Image comparison data -

====

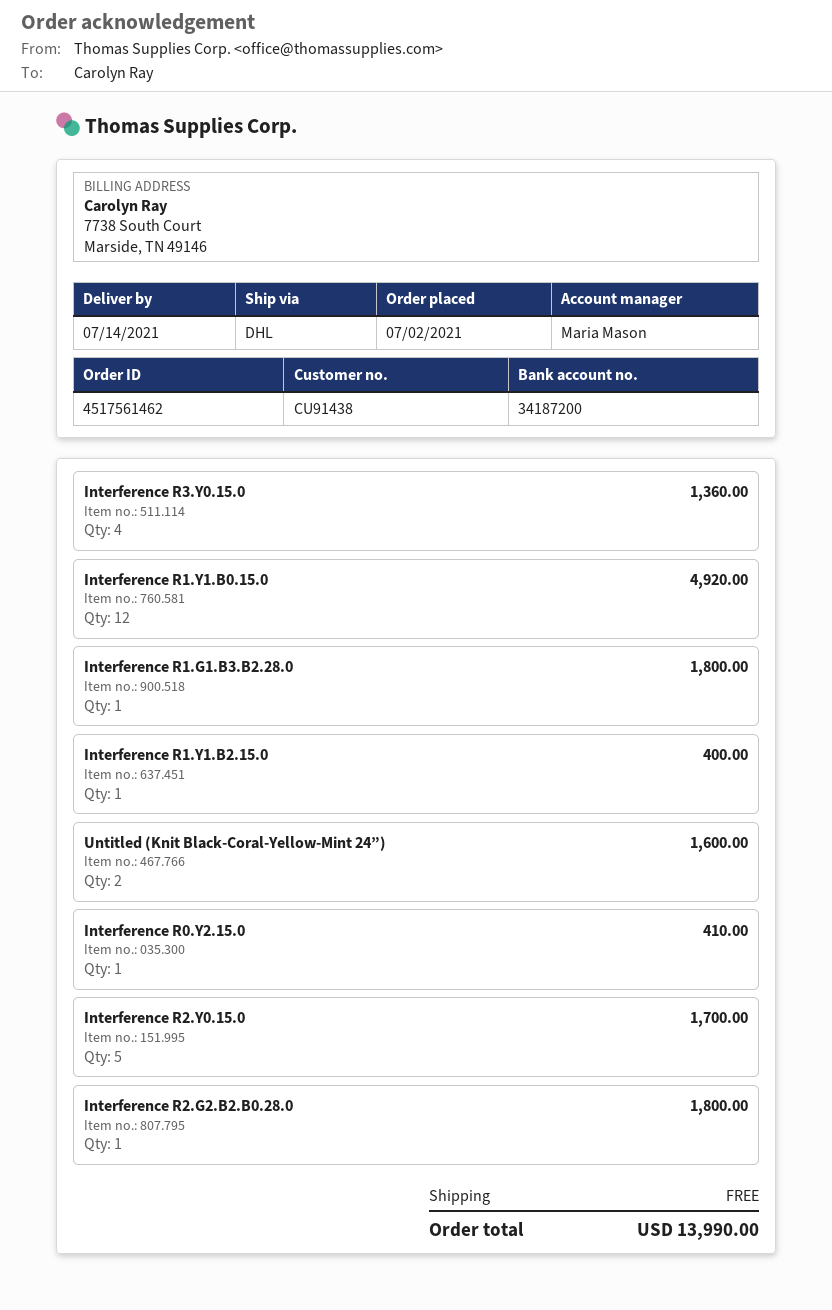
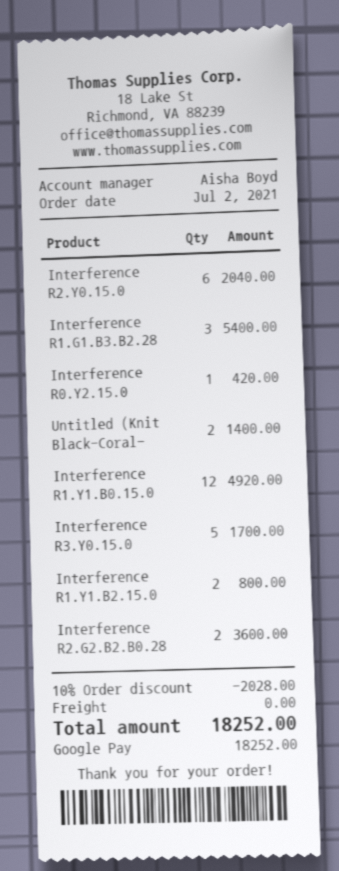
sales rep: Maria Mason -> Aisha Boyd
Interference R3.Y0.15.0: 4 for 1360.00 -> 5 for 1700.00
Interference R1.G1.B3.B2.28.0: 1 for 1800.00 -> 3 for 5400.00
Interference R1.Y1.B2.15.0: 1 for 400.00 -> 2 for 800.00
Untitled (Knit Black-Coral-Yellow-Mint 24”): 2 for 1600.00 -> 2 for 1400.00
Interference R0.Y2.15.0: 1 for 410.00 -> 1 for 420.00
Interference R2.Y0.15.0: 5 for 1700.00 -> 6 for 2040.00
Interference R2.G2.B2.B0.28.0: 1 for 1800.00 -> 2 for 3600.00
discount: none -> 10% = 2028.00
total: 13990.00 -> 18252.00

====

EXERCISE PROMPT - Leave images out of the retyped records; keep all else exact.

ANSWER FOR THIS EXERCISE -
sales rep: Maria Mason -> Aisha Boyd
Interference R3.Y0.15.0: 4 for 1360.00 -> 5 for 1700.00
Interference R1.G1.B3.B2.28.0: 1 for 1800.00 -> 3 for 5400.00
Interference R1.Y1.B2.15.0: 1 for 400.00 -> 2 for 800.00
Untitled (Knit Black-Coral-Yellow-Mint 24”): 2 for 1600.00 -> 2 for 1400.00
Interference R0.Y2.15.0: 1 for 410.00 -> 1 for 420.00
Interference R2.Y0.15.0: 5 for 1700.00 -> 6 for 2040.00
Interference R2.G2.B2.B0.28.0: 1 for 1800.00 -> 2 for 3600.00
discount: none -> 10% = 2028.00
total: 13990.00 -> 18252.00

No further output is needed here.